Summary Bullets:
- How can technology vendors guard enterprise IoT buyers against the dangers of cost and complexity?
- They should endeavor to solve specific IoT problems through readily consumable, outcome-based IoT services.
As my compatriot Kitty Weldon pointed out in a blog post earlier this week, the success or failure of an IoT project isn’t something you stumble on a year or two after rolling out a solution. A recent Global Data Technology IoT Enterprise Survey of more than 1,000 IoT buyers showed that failure happens very early on during the investigation phase of a given deployment and more often than not centers on the cost and complexity of the project at hand.
Similarly, in re-rolling out its own IoT platform solution this week, Cisco cited some internal research that echoes those concerns, placing the blame for IoT abandonments squarely on the shoulders of integration complexities and a lack of internal expertise.
I think both sets of findings are true, though Cisco’s study emphasizes post-deployment failures. Regardless, for me, they both emphasize an important point: IoT could use a little democratization. Just as we’ve seen in other industries such as enterprise software development, which is leaning toward citizen developers, and enterprise data and analytics, where business users are doing self-service analytics, the power is with (or should at least be with) the people. But, where within the IoT lifecycle would this distribution of power take place? Let’s unpack Cisco’s marketing message surrounding its forthcoming Cisco IoT Operations Platform to see. According to Cisco’s Rowan Trollope, over the coming months, Cisco will roll out a platform built on three pillars:
- End-to-end integration and device management capabilities;
- Data aggregation, processing and analysis as close to the device as possible;
- Smart data dissemination in the right context at the right time.

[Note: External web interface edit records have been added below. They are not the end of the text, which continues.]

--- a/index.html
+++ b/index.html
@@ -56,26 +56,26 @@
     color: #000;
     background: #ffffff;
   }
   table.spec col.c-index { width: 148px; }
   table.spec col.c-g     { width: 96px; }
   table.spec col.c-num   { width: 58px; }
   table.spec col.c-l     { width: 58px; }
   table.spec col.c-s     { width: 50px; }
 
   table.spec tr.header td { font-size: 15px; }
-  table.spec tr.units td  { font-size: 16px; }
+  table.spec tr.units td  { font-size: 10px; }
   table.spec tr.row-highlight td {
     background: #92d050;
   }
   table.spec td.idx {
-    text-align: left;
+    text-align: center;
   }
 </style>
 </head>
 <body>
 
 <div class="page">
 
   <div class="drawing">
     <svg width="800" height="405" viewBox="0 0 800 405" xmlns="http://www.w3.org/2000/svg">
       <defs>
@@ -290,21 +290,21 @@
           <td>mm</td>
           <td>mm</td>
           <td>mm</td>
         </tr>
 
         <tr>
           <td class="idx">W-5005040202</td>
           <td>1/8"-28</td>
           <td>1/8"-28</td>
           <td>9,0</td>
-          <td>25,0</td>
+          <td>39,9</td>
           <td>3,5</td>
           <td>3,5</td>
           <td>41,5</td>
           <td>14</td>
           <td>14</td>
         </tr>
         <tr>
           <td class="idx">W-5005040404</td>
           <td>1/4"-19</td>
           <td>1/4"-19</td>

Such goals are definitely in keeping with Cisco’s historical domains of expertise (e.g., networking), which means the company stands a good chance in delivering on its promises, especially as Cisco’s platform will build on its 2016 acquisition of IoT cloud platform provider Jasper. That’s the first pillar. The second will rely on the company’s extensive R&D surrounding what it terms ‘fog computing,’ or analysis at the edge. This is already a proven commodity and deserves more attention within the marketplace. (I refer you to SAS and Cisco’s recent joint work efforts using Cisco 829 routers for more on that.)
Our own research shows the importance of ‘foggy computing.’ In the same GlobalData study mentioned above, when we asked customers where they wanted to process and analyze IoT data, a resounding majority of respondents chose to do so on or near the device itself.

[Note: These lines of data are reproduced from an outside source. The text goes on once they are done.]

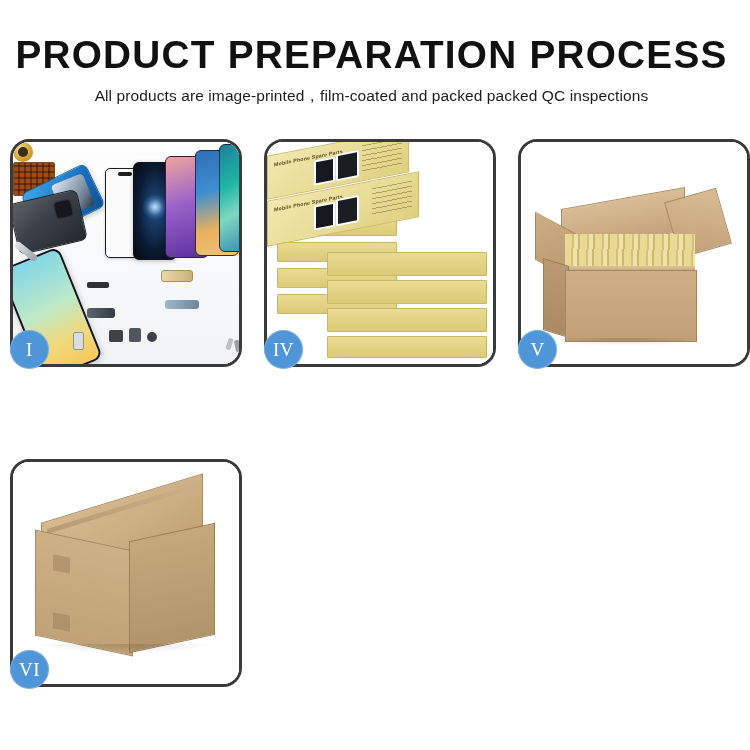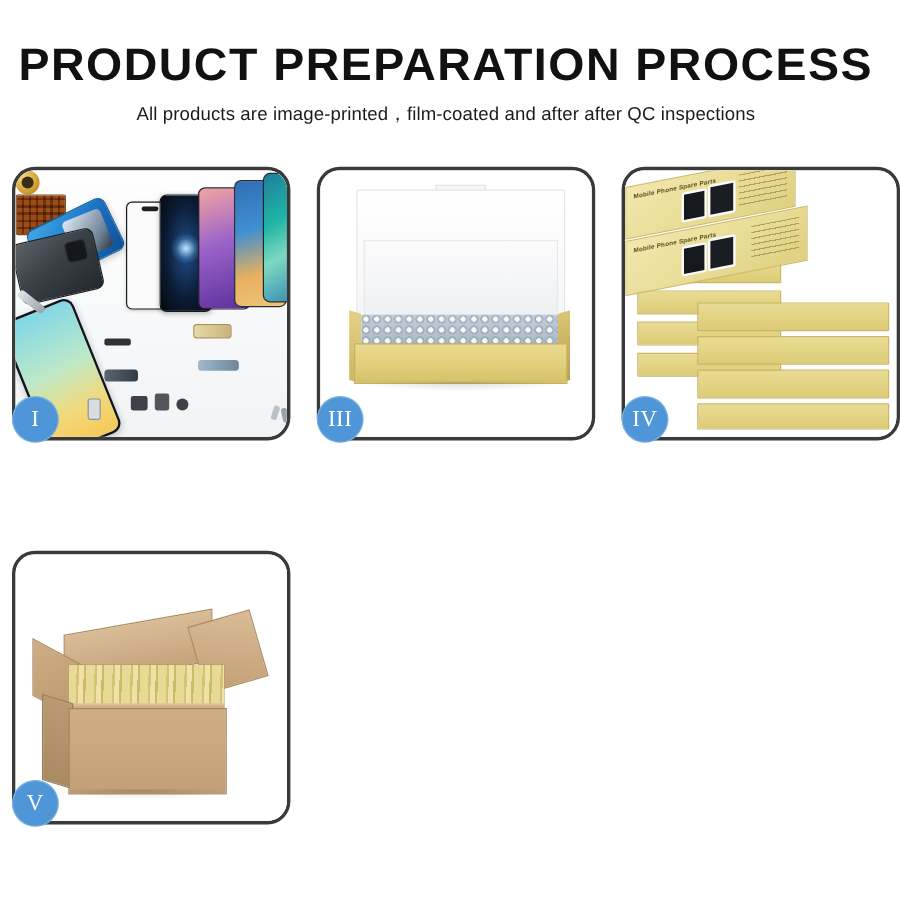--- a/index.html
+++ b/index.html
@@ -225,21 +225,21 @@
   .sc-shadow{position:absolute;left:26px;top:182px;width:172px;height:9px;
        background:radial-gradient(ellipse at 50% 0,rgba(0,0,0,.13),transparent 72%);}
 </style>
 </head>
 <body>
 
 <div class="page">
 
   <div class="header">
     <h1 class="title">PRODUCT PREPARATION PROCESS</h1>
-    <p class="subtitle">All products are image-printed，film-coated and after after QC inspections</p>
+    <p class="subtitle">All products are image-printed，film-coated and packed packed QC inspections</p>
   </div>
 
   <div class="grid">
 
     <div class="panel">
       <div class="panel-clip">
         <div class="scene-phones">
           <div class="ph ph-film"></div>
           <div class="ph ph-a"></div>
           <div class="ph ph-b"></div>
@@ -260,35 +260,20 @@
           <div class="p-housing"></div>
           <div class="part p-screw1"></div>
           <div class="part p-screw2"></div>
           <div class="p-tool"></div>
         </div>
       </div>
       <div class="badge">I</div>
     </div>
 
 
-    <div class="panel">
-      <div class="panel-clip">
-        <div class="scene-openbox">
-          <div class="ob-lidtab"></div>
-          <div class="ob-lidback"></div>
-          <div class="ob-liner"></div>
-          <div class="ob-bubbles"></div>
-          <div class="ob-leftflap"></div>
-          <div class="ob-rightflap"></div>
-          <div class="ob-front"></div>
-          <div class="ob-shadow"></div>
-        </div>
-      </div>
-      <div class="badge">III</div>
-    </div>
 
     <div class="panel">
       <div class="panel-clip">
         <div class="scene-stack">
           <div class="sb sb-side l1"></div>
           <div class="sb sb-side l2"></div>
           <div class="sb sb-side l3"></div>
           <div class="sb sb-side l4"></div>
           <div class="sb sb-side r1"></div>
           <div class="sb sb-side r2"></div>
@@ -324,15 +309,29 @@
           </div>
           <div class="ct-rim"></div>
           <div class="ct-bodyL"></div>
           <div class="ct-body"></div>
           <div class="ct-shadow"></div>
         </div>
       </div>
       <div class="badge">V</div>
     </div>
 
+    <div class="panel">
+      <div class="panel-clip">
+        <div class="scene-sealed">
+          <div class="sc-top"></div>
+          <div class="sc-topseam"></div>
+          <div class="sc-left"></div>
+          <div class="sc-right"></div>
+          <div class="sc-tape1"></div>
+          <div class="sc-tape2"></div>
+          <div class="sc-shadow"></div>
+        </div>
+      </div>
+      <div class="badge">VI</div>
+    </div>
 
   </div>
 </div>
 
 </body></html>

That’s all well and good, but what about that third pillar where Cisco delivers actionable IoT data to the business? I think that’s where the rubber meets the road for enterprise buyers and for Cisco itself. In essence, the third pillar is the answer to the question: why do we want to process and disseminate IoT data? The answer is, unfortunately, quite complicated and often involves some heavy consultative lifting.

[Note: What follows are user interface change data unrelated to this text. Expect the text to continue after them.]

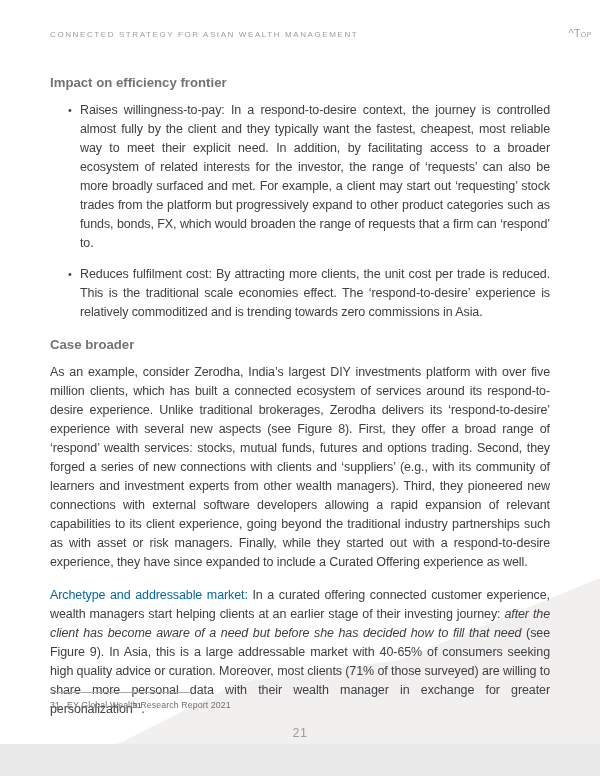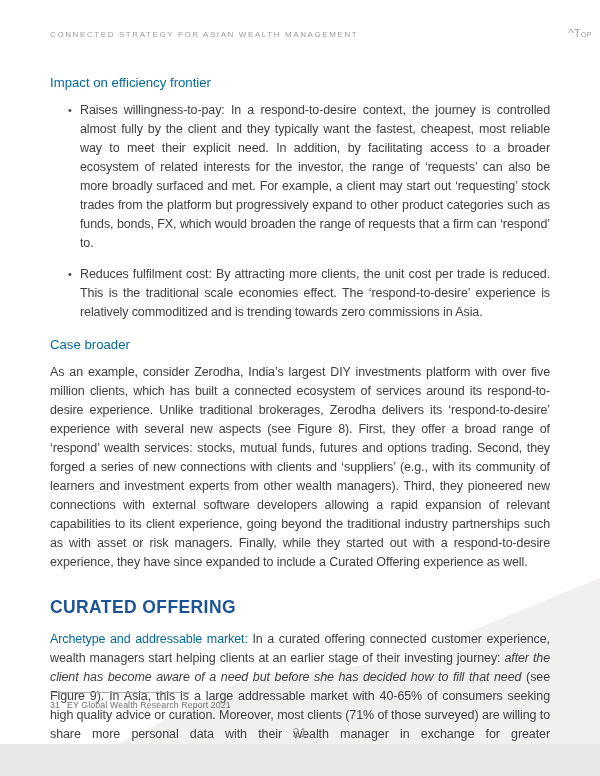--- a/index.html
+++ b/index.html
@@ -22,21 +22,21 @@
     font-size:10.5px;color:#9c9c9c;text-decoration:none;
     font-variant:small-caps;letter-spacing:0.5px;cursor:pointer;
   }
   .content{
     position:absolute;top:74px;left:50px;width:500px;
     font-size:12.5px;line-height:19px;letter-spacing:-0.1px;
     text-align:justify;
   }
   .content h3{
     font-size:13.2px;line-height:18px;margin:0 0 9px 0;
-    color:#0369a1;font-weight:400;text-align:left;letter-spacing:0;
+    color:#737373;font-weight:700;text-align:left;letter-spacing:0;
   }
   .bullet-list{list-style:none;margin:0 0 14px 0;padding:0;}
   .bullet-list li{
     position:relative;padding-left:30px;margin:0 0 12px 0;
   }
   .bullet-list li .bullet{
     position:absolute;left:18px;top:0;color:#3f4045;font-size:11px;
   }
   .lead-italic{}
   .content p{margin:0 0 14px 0;}
@@ -76,21 +76,20 @@
 
     <ul class="bullet-list">
       <li><span class="bullet">•</span><span class="lead-italic">Raises willingness-to-pay:</span><span> In a respond-to-desire context, the journey is controlled almost fully by the client and they typically want the fastest, cheapest, most reliable way to meet their explicit need. In addition, by facilitating access to a broader ecosystem of related interests for the investor, the range of ‘requests’ can also be more broadly surfaced and met. For example, a client may start out ‘requesting’ stock trades from the platform but progressively expand to other product categories such as funds, bonds, FX, which would broaden the range of requests that a firm can ‘respond’ to.</span></li>
       <li><span class="bullet">•</span><span class="lead-italic">Reduces fulfilment cost:</span><span> By attracting more clients, the unit cost per trade is reduced. This is the traditional scale economies effect. The ‘respond-to-desire’ experience is relatively commoditized and is trending towards zero commissions in Asia.</span></li>
     </ul>
 
     <h3>Case broader</h3>
 
     <p>As an example, consider Zerodha, India’s largest DIY investments platform with over five million clients, which has built a connected ecosystem of services around its respond-to-desire experience. Unlike traditional brokerages, Zerodha delivers its ‘respond-to-desire’ experience with several new aspects (see Figure 8). First, they offer a broad range of ‘respond’ wealth services: stocks, mutual funds, futures and options trading. Second, they forged a series of new connections with clients and ‘suppliers’ (e.g., with its community of learners and investment experts from other wealth managers). Third, they pioneered new connections with external software developers allowing a rapid expansion of relevant capabilities to its client experience, going beyond the traditional industry partnerships such as with asset or risk managers. Finally, while they started out with a respond-to-desire experience, they have since expanded to include a Curated Offering experience as well.</p>
 
-    <h2 class="section-heading" style="color:#1b5397;">CURATED OFFERING</h2>
 
     <p><strong class="archetype-lead">Archetype and addressable market:</strong><span> In a curated offering connected customer experience, wealth managers start helping clients at an earlier stage of their investing journey: </span><em>after the client has become aware of a need but before she has decided how to fill that need</em><span> (see Figure 9). In Asia, this is a large addressable market with 40-65% of consumers seeking high quality advice or curation. Moreover, most clients (71% of those surveyed) are willing to share more personal data with their wealth manager in exchange for greater personalization</span><sup class="fn-ref">31</sup><span>.</span></p>
 
   </main>
 
   <div class="footnote-block">
     <div class="footnote-rule"></div>
     <div class="footnote"><span class="fn-num">31</span><span>EY Global Wealth Research Report 2021</span></div>
   </div>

My money’s on the vendor that can operationalize those first two pillars within the context of business. It’s not enough to drop data at the doorstep of an analytics product. It’s not enough to pass customers on to a professional services group or systems integration firm. And let’s forget about reference architectures, which do nothing more than prove the potential efficacy of a given hypothesis. What’s needed is for IoT platform vendors to take a specific IoT problem such as fleet management and turn that into a readily consumable, outcome-based IoT service accessible to business users themselves.